Google has introduced Veo 3 Fast, a speedier version of its AI video-generation tool that promises to cut production time in half.
Now available to Gemini Pro and Flow Pro users, the updated model creates 720p videos more than twice as fast as its predecessor—marking a step forward in scaling Google’s video AI infrastructure.
Gemini Pro subscribers can now generate three Veo 3 Fast videos daily as part of their plan. Meanwhile, Flow Pro users can create videos using 20 credits per clip, significantly reducing costs compared to previous models. Gemini Ultra subscribers enjoy even more generous limits under their premium tier.
The upgrade is more than a performance boost. According to Google’s Josh Woodward, the improved infrastructure also paves the way for smoother playback and better subtitles—enhancements that aim to make video creation more seamless and accessible.
Google also tests voice prompt capabilities, allowing users to express video ideas and watch them materialise on-screen.

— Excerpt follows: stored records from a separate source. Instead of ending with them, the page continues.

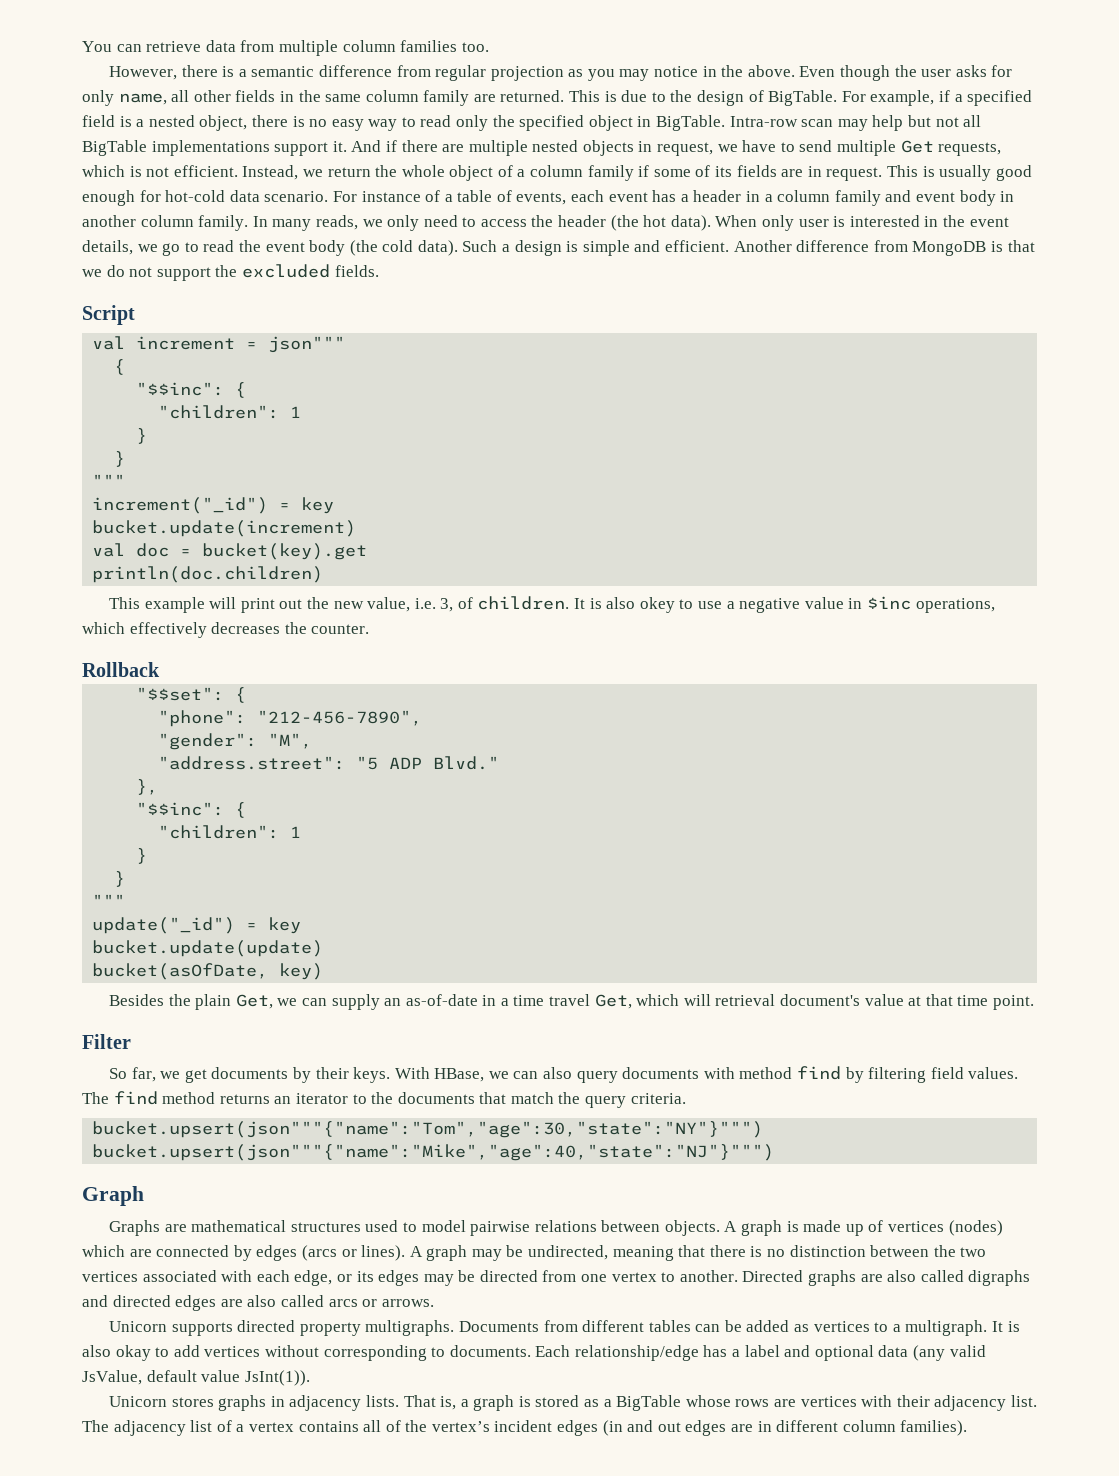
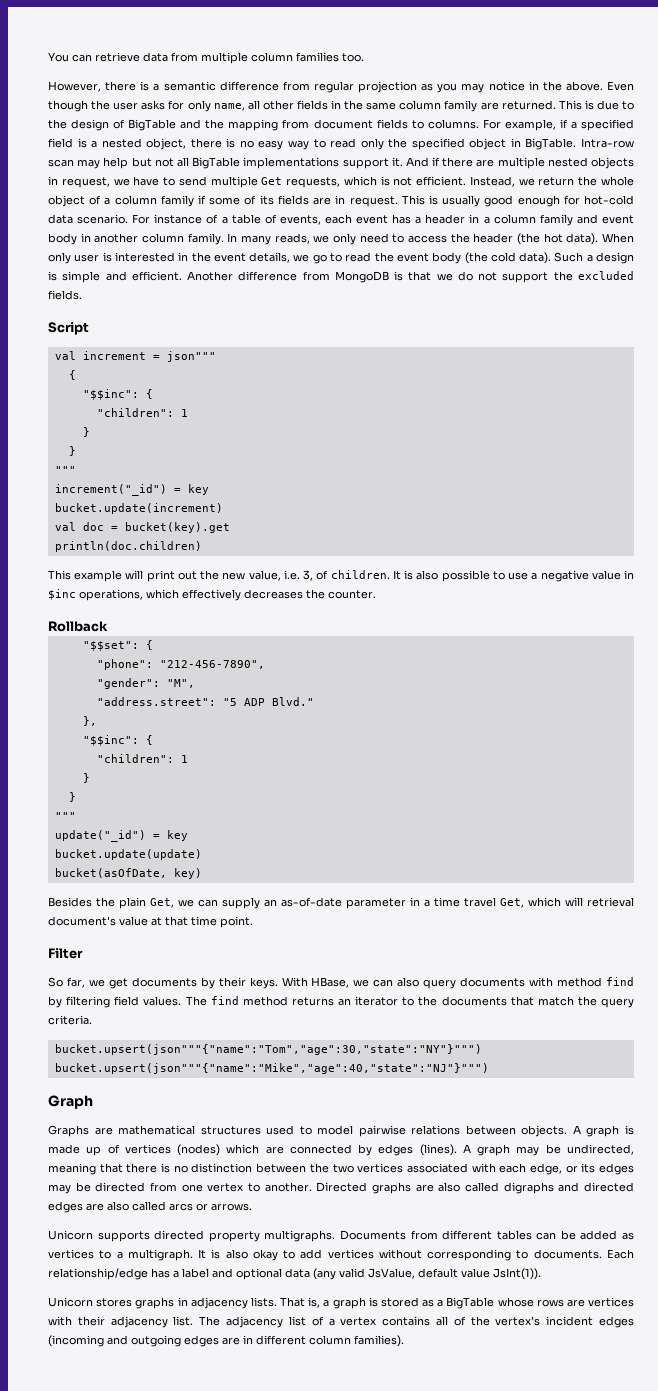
[768,90,838,106] BigTable. -> [128,119,479,131] BigTable and the mapping from document fields to columns.
[639,597,675,613] okey -> [441,570,490,582] possible
(478, 1000) none -> [346,898,406,909] parameter
[301,1245,406,1261] (arcs or lines). -> [419,1144,457,1156] (lines).
[602,1420,681,1436] (in and out -> [48,1335,181,1347] (incoming and outgoing

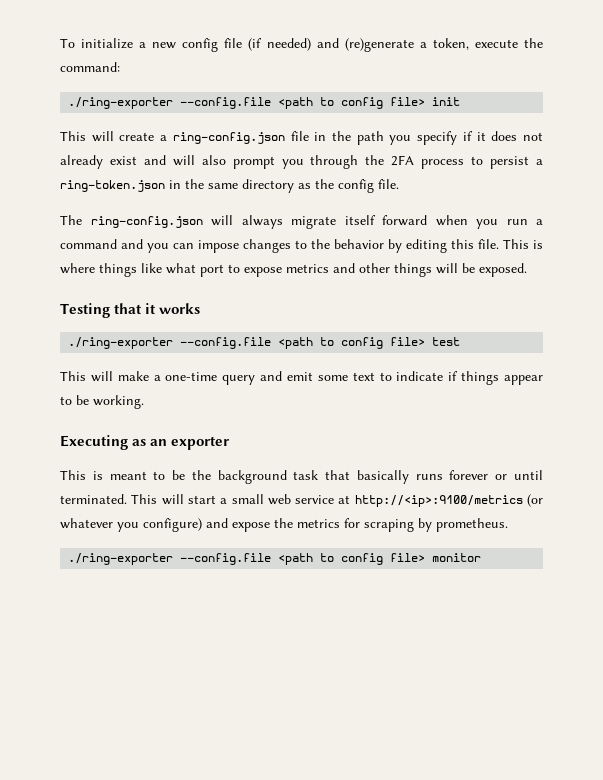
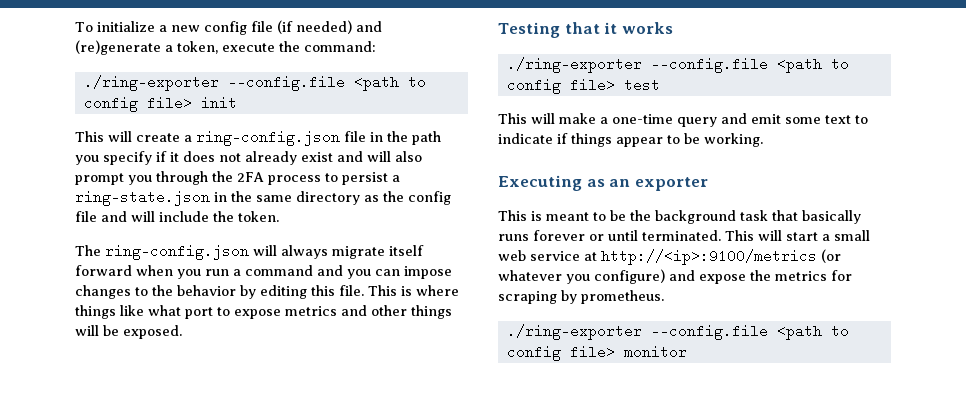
[60,180,165,192] ring-token.json -> [75,190,210,206] ring-state.json
[378,179,399,189] file. -> [75,211,279,222] file and will include the token.

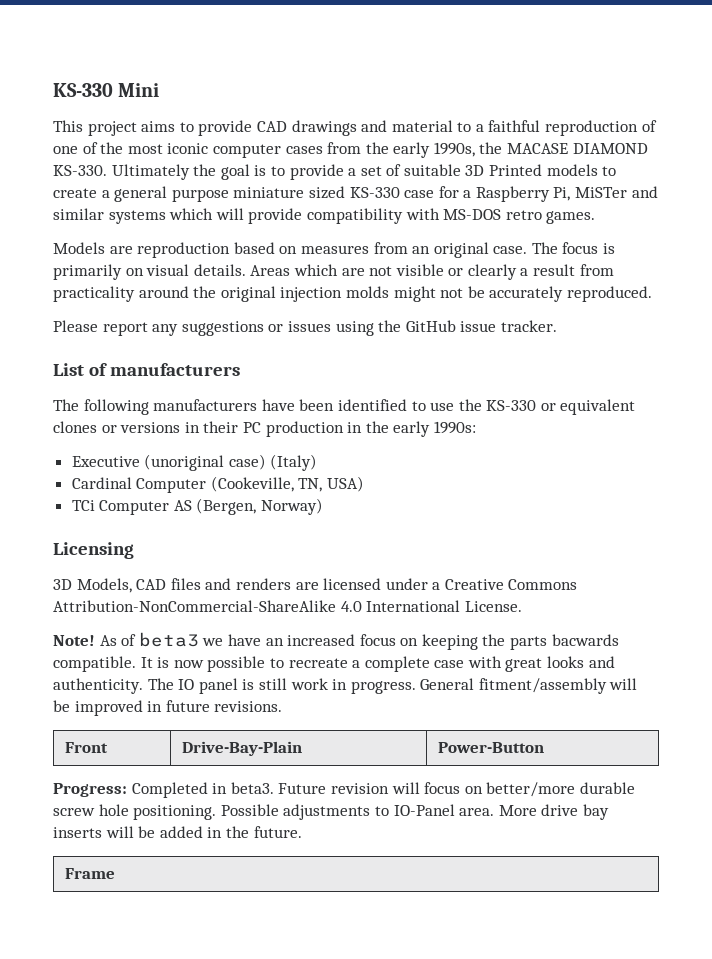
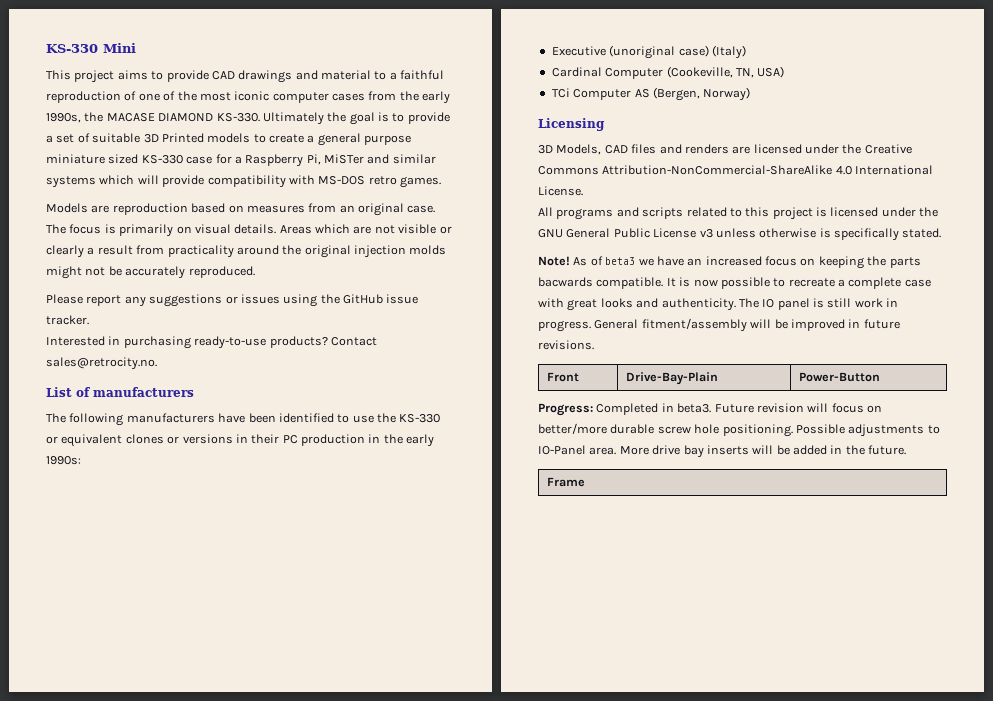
(557, 326) none -> [46,336,377,349] [46,357,157,370] // Interested in purchasing ready-to-use products? Contact sales@retrocity.no.
[432,582,441,590] a -> [842,144,862,154] the
(522, 606) none -> [538,207,939,220] [538,228,942,241] // All programs and scripts related to this project is licensed under the GNU General Public License v3 unless otherwise is specifically stated.

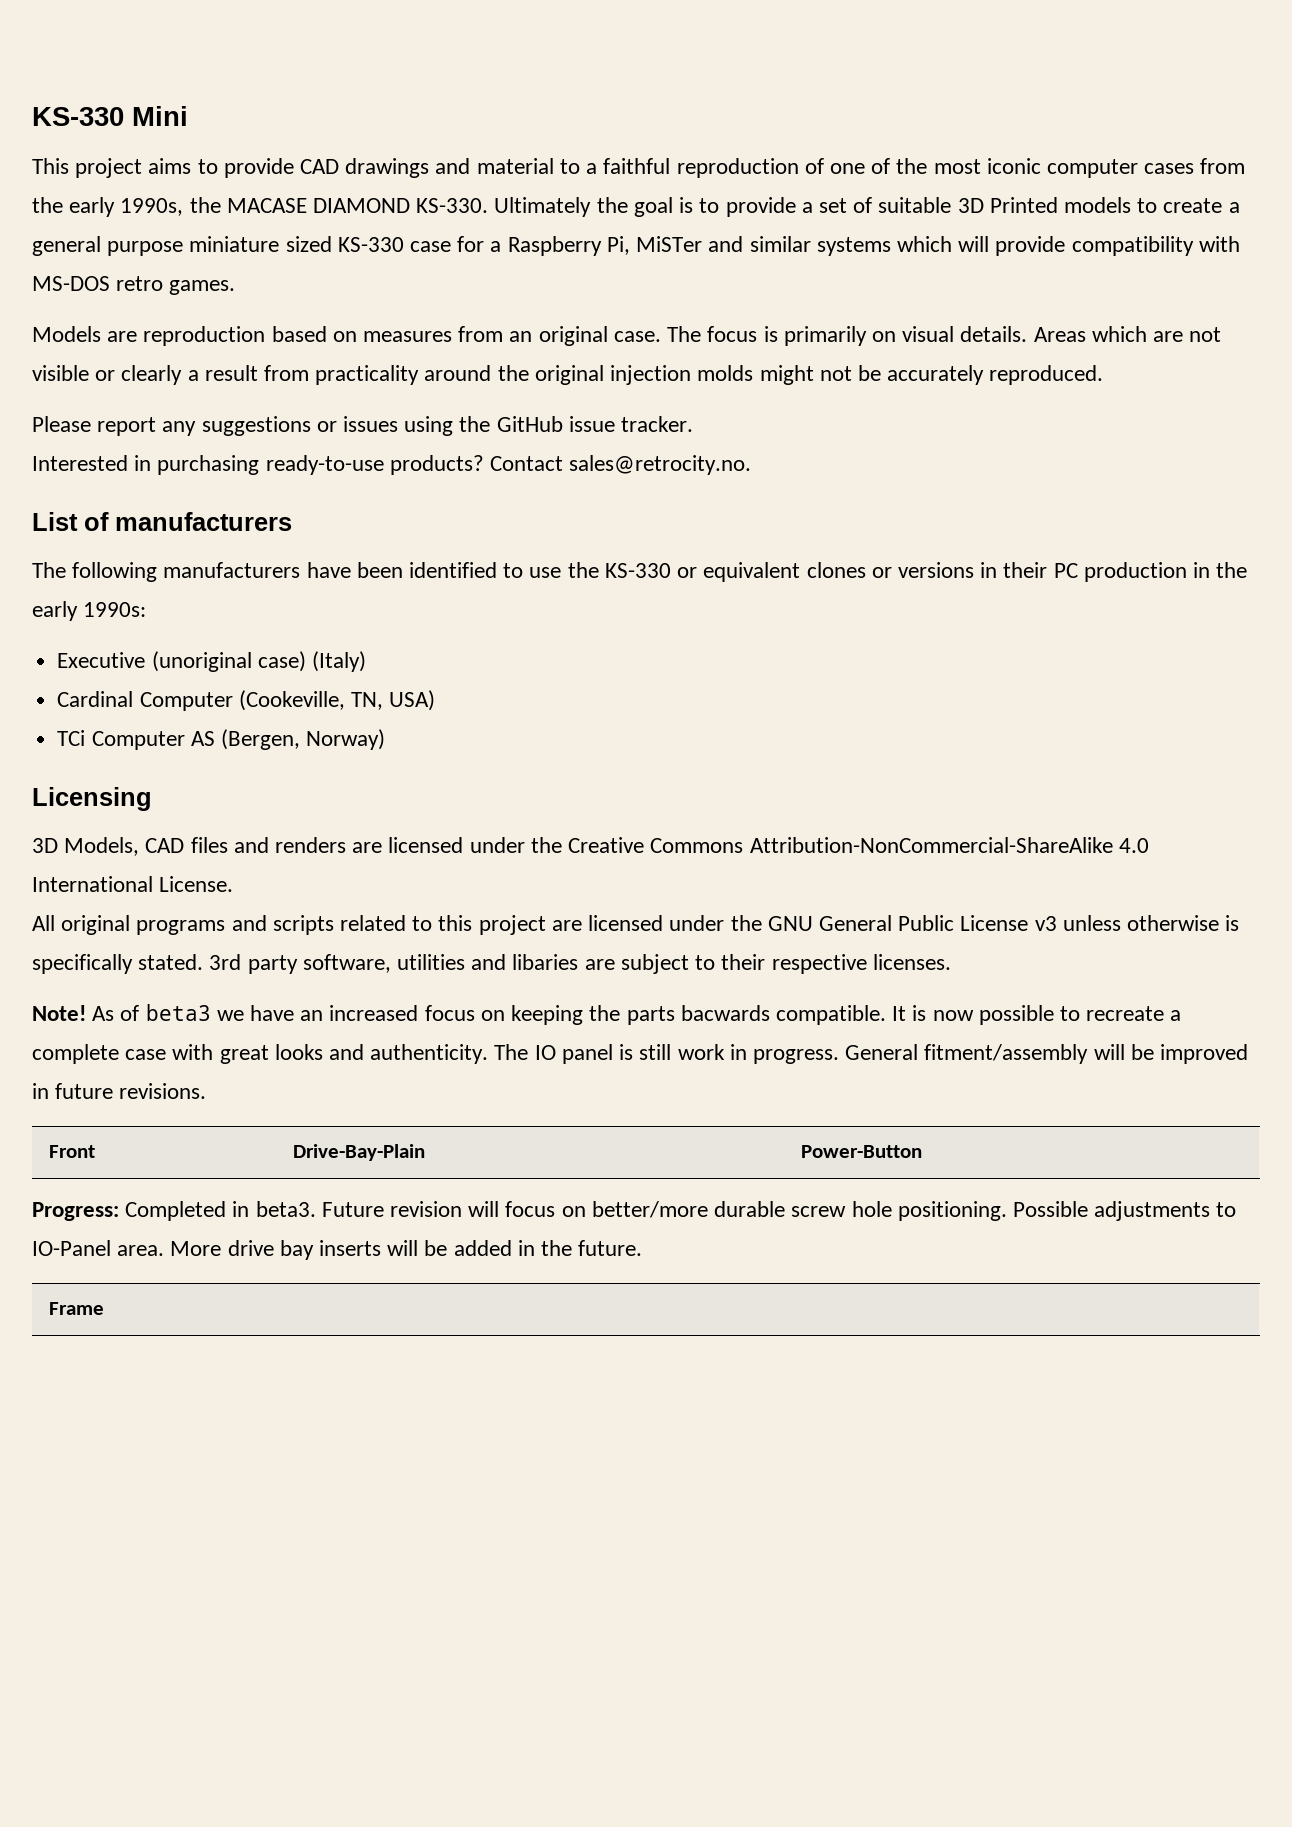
(553, 211) none -> [61,915,131,935] original
[816,207,827,217] is -> [551,920,582,931] are
(942, 233) none -> [209,954,951,974] 3rd party software, utilities and libaries are subject to their respective licenses.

Although Veo 3 Fast is currently limited to 720p resolution, it encourages creativity through rapid iteration. Users can experiment with prompts and edits without perfecting their first try.
While the results won’t rival Hollywood, the model opens up new possibilities for businesses, creators, and filmmakers looking to prototype video ideas or produce content without traditional filming quickly.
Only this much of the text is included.